I pursed my lips and grabbed the hand he had resting on my stomach. "Why are you sorry?" I asked. I furrowed my brows as I looked back at our picture.

"I shouldn't have made you feel so pressured to have a baby," he mumbled. "I know you weren't ready."

"It's not that I didn't want any," I replied in a low voice. "I just... It's a mental block. And..." I let out a sigh and rolled over so I was facing him.

Watery brown eyes were looking back at me. I moved my hand up and cupped his stubbled cheek. "God, I wish we could've had her. It didn't matter that I wasn't ready. She would've been a miracle. And you deserve that. You deserve to have a child. You deserve a family."

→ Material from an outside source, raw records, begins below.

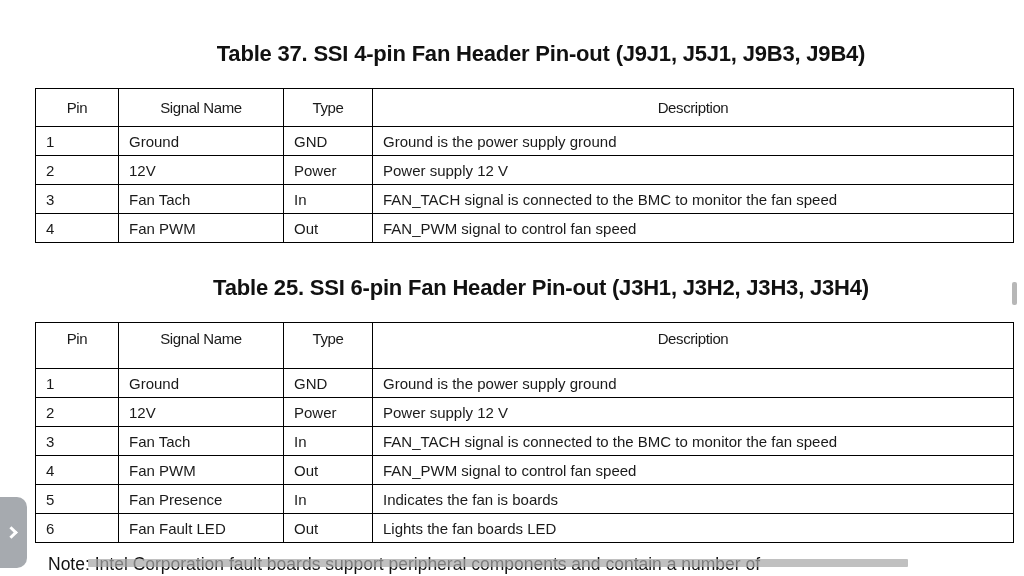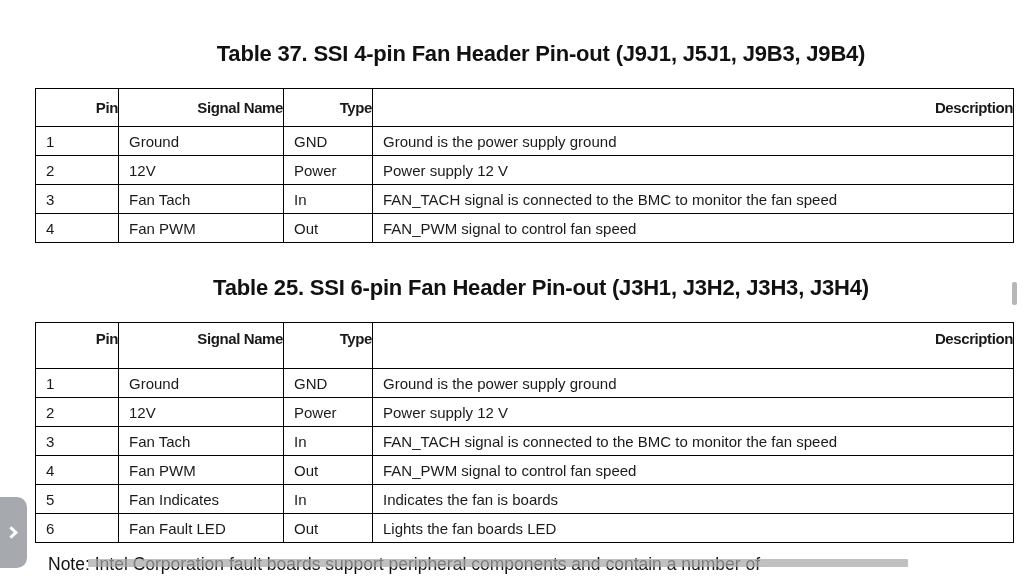"Pin" table.pinout th { font-weight: bold -> normal; text-align: right -> center }
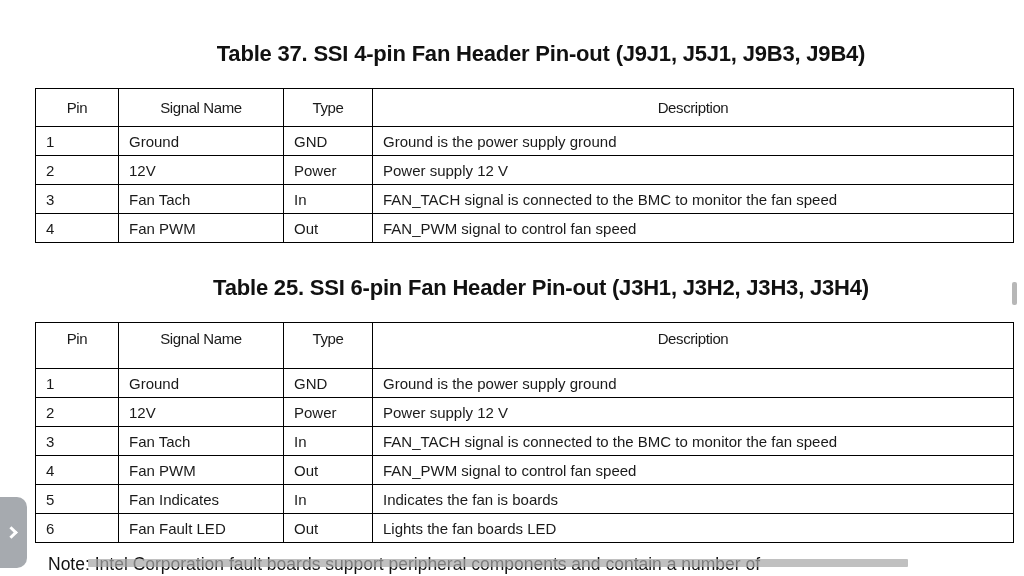"Fan Indicates" td { text: Indicates -> Presence }
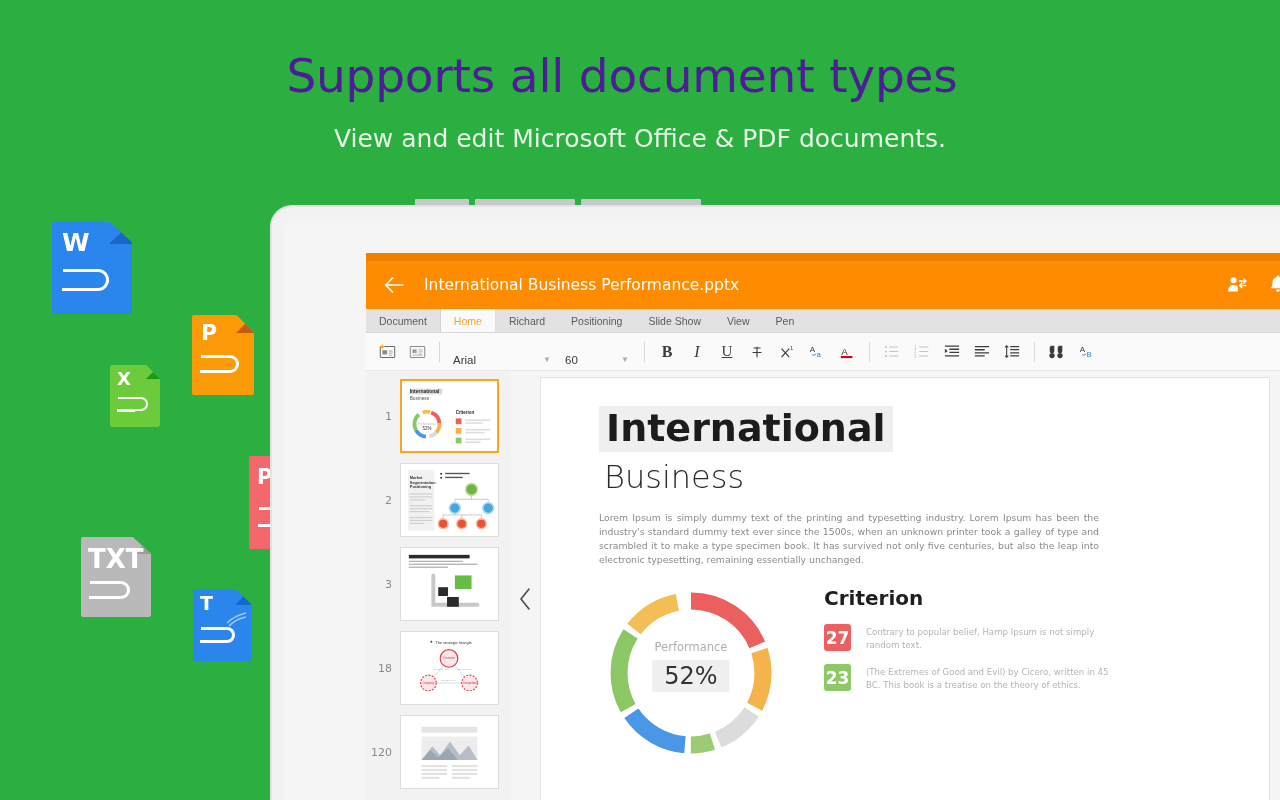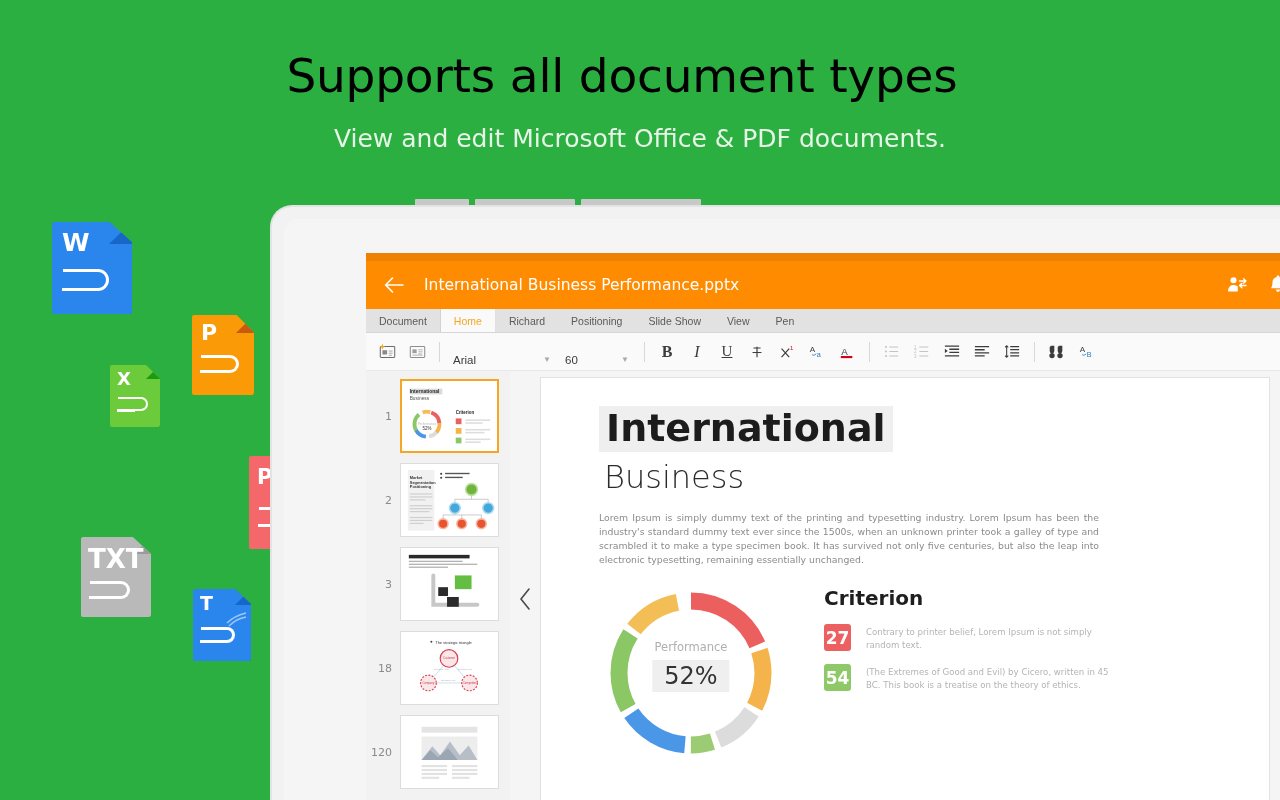"Supports all document types" .promo-title { color: #000000 -> #4c1d95 }
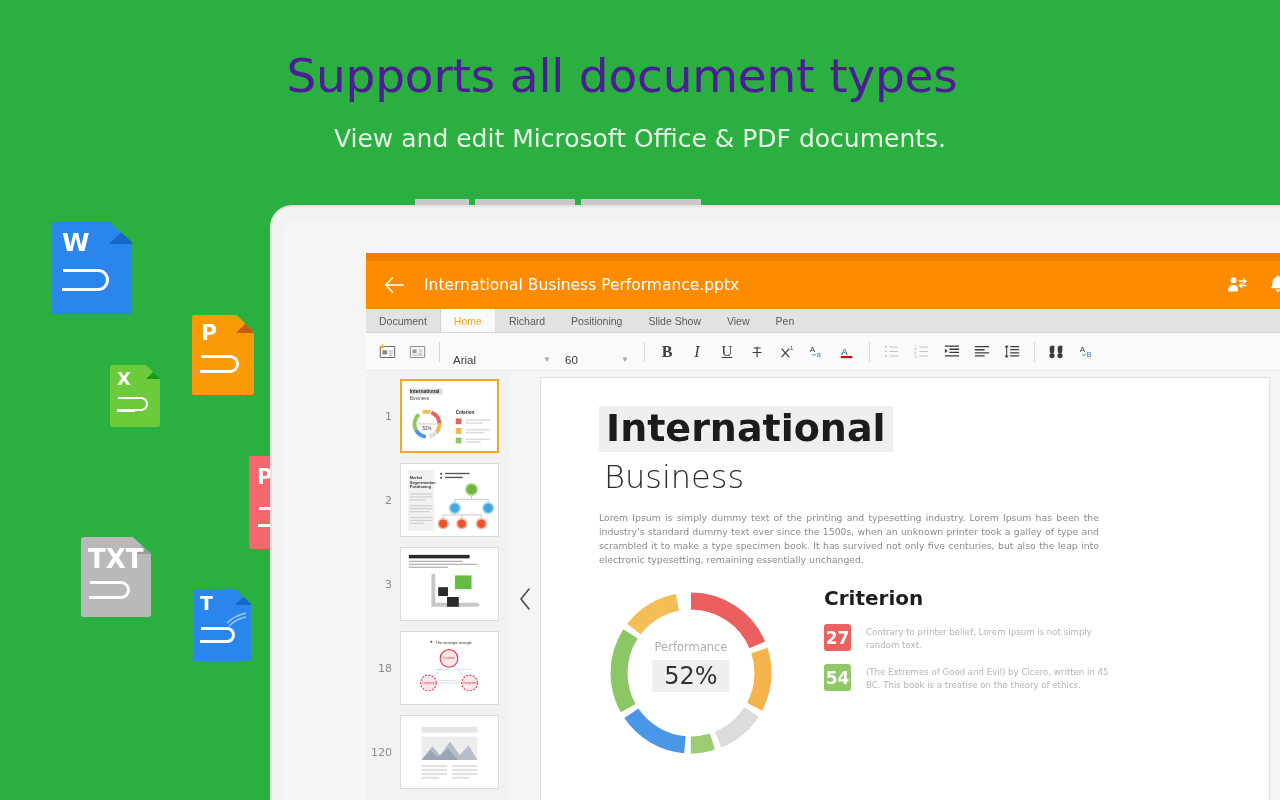"Contrary to printer belief, Lorem" div.crit-text { text: printer belief, Lorem -> popular belief, Hamp }
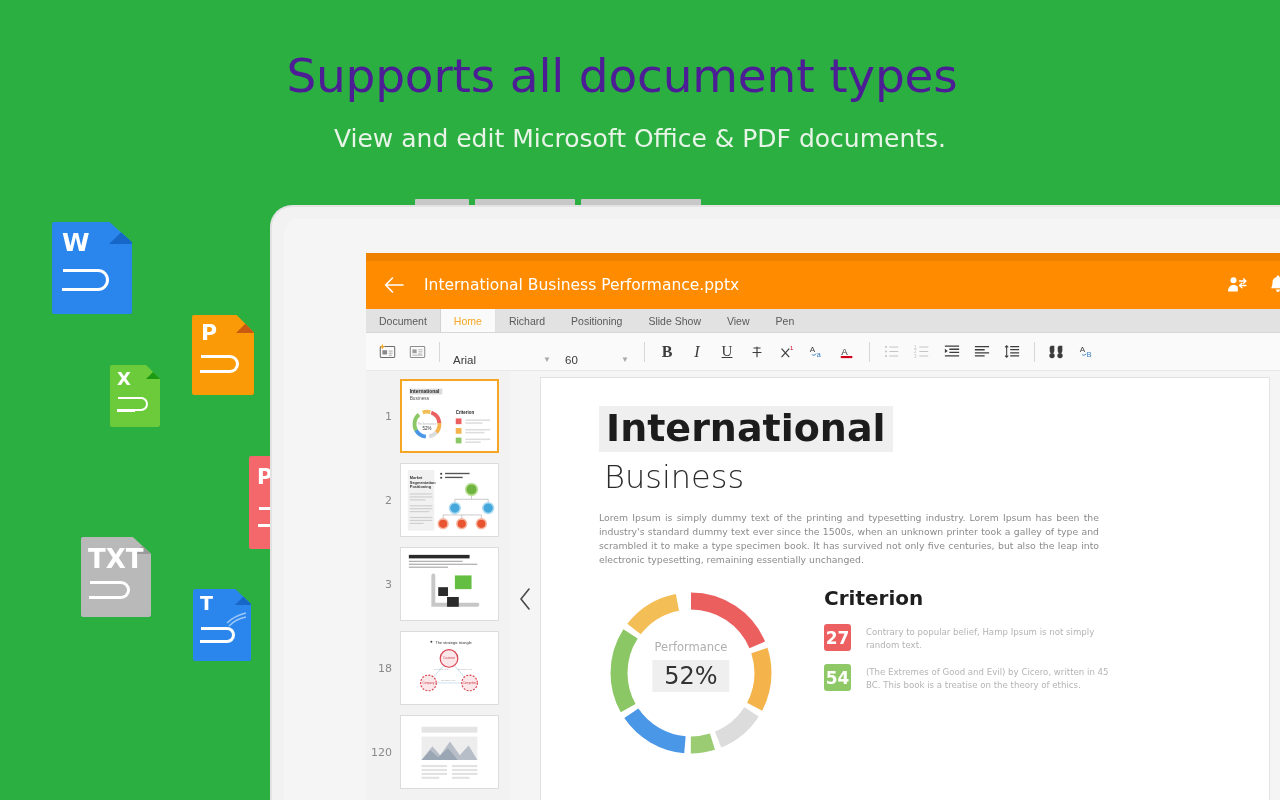"54" div.crit-badge { text: 54 -> 23 }
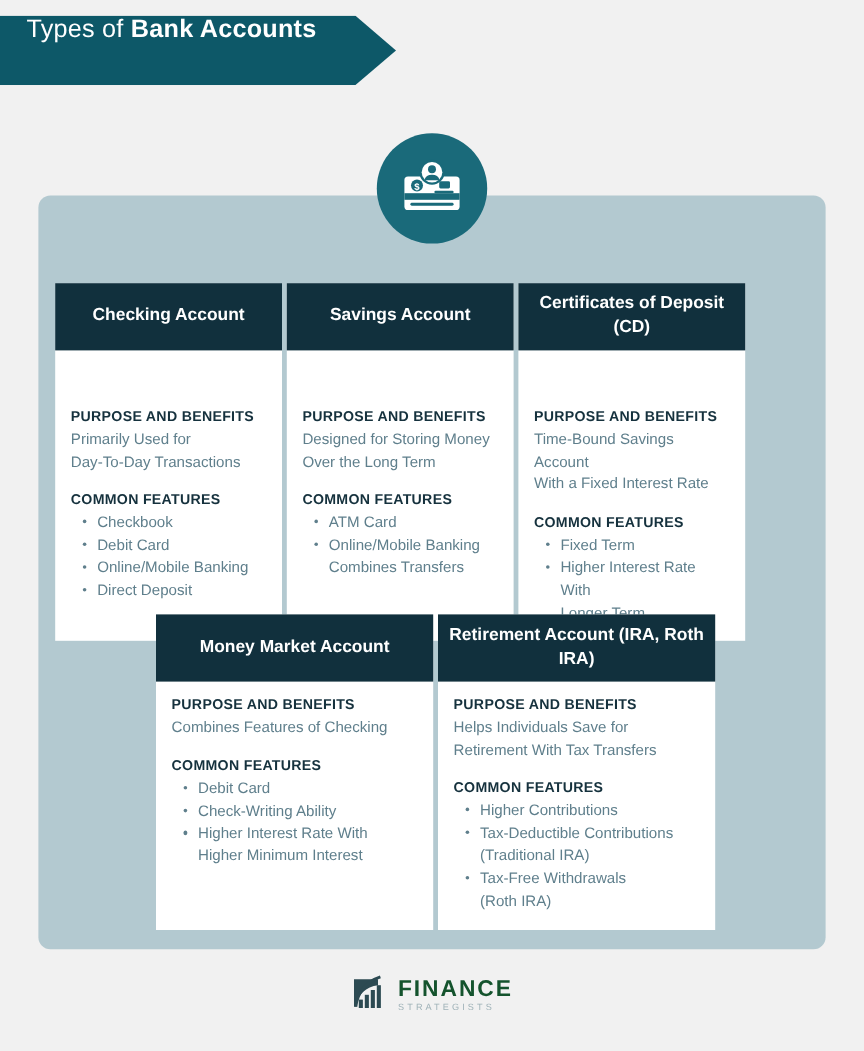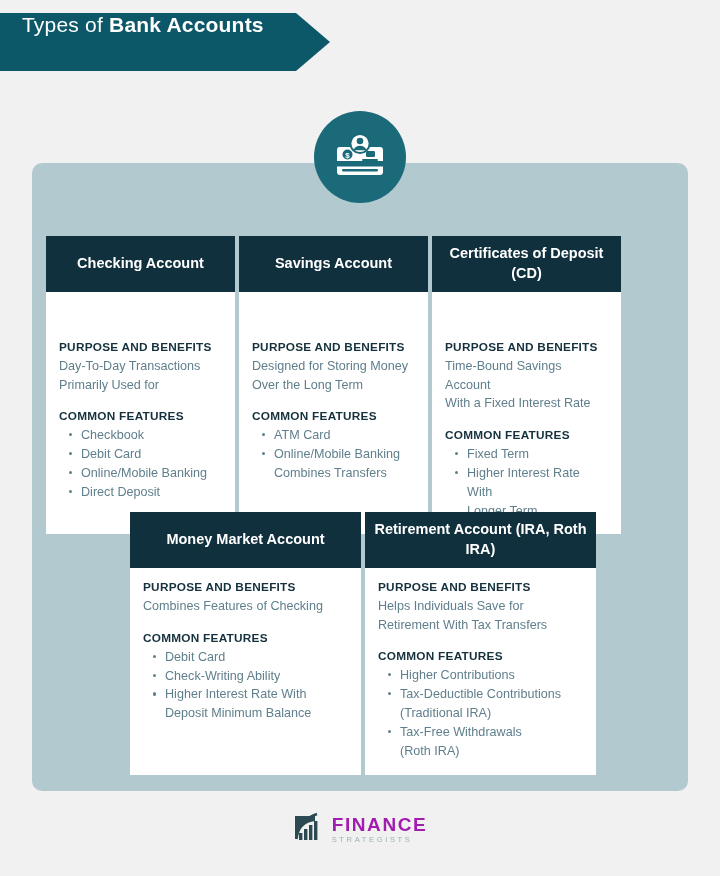"Day-To-Day Transactions" div.sec-line { order: before "Primarily Used for" -> after "Primarily Used for" }
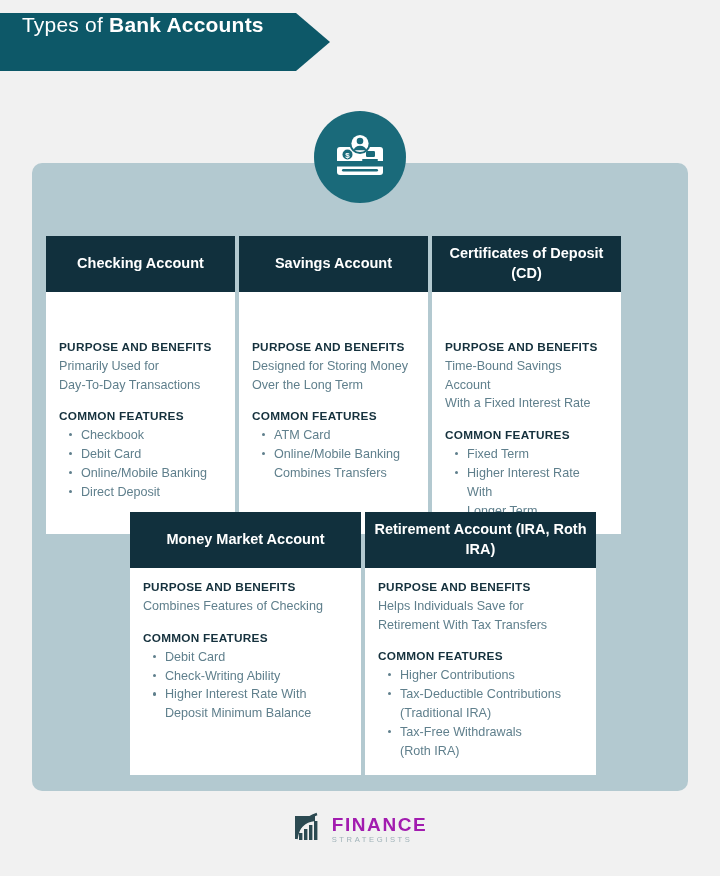"Deposit Minimum Balance" li.cont { text: Deposit Minimum Balance -> Higher Minimum Interest }
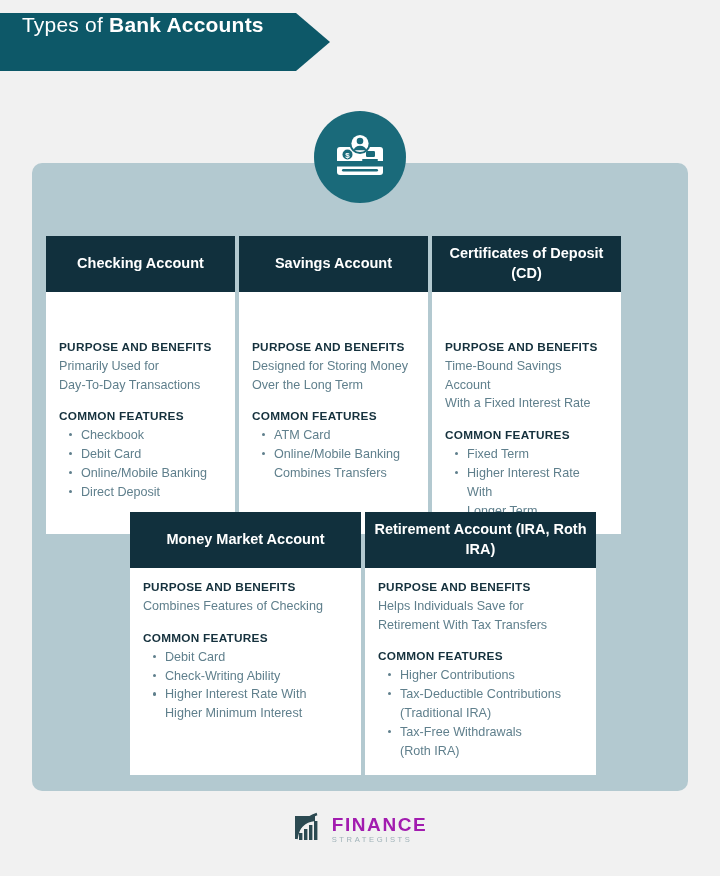"FINANCE" .logo-name { color: #a21caf -> #14532d }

"So do you," Danny mumbled. "But if having her meant putting you at a high risk of death...." he visibly swallowed as he took a second. "I'd take you over a baby any day."

Tears began pulling from my eyes again. "I'm sorry," I whispered. "I fucked us over. I didn't want kids and now I can't have any."

He moved so his hand was cupping the back of my head and held me against his chest. "Hey... it's oka-ay..." His voice cracked at the end as he began crying. "It's not your fault."

A kiss was pressed to my hair.

"I love you," he mumbled as he held me tighter. "We will make this through."

My heart cracked a bit. Having a family was one of his biggest dreams. Maybe bigger than football. And that seemed like such a big sacrifice.

"I'm s-so... So sorry, Da-anny." I couldn't help but sob into his chest.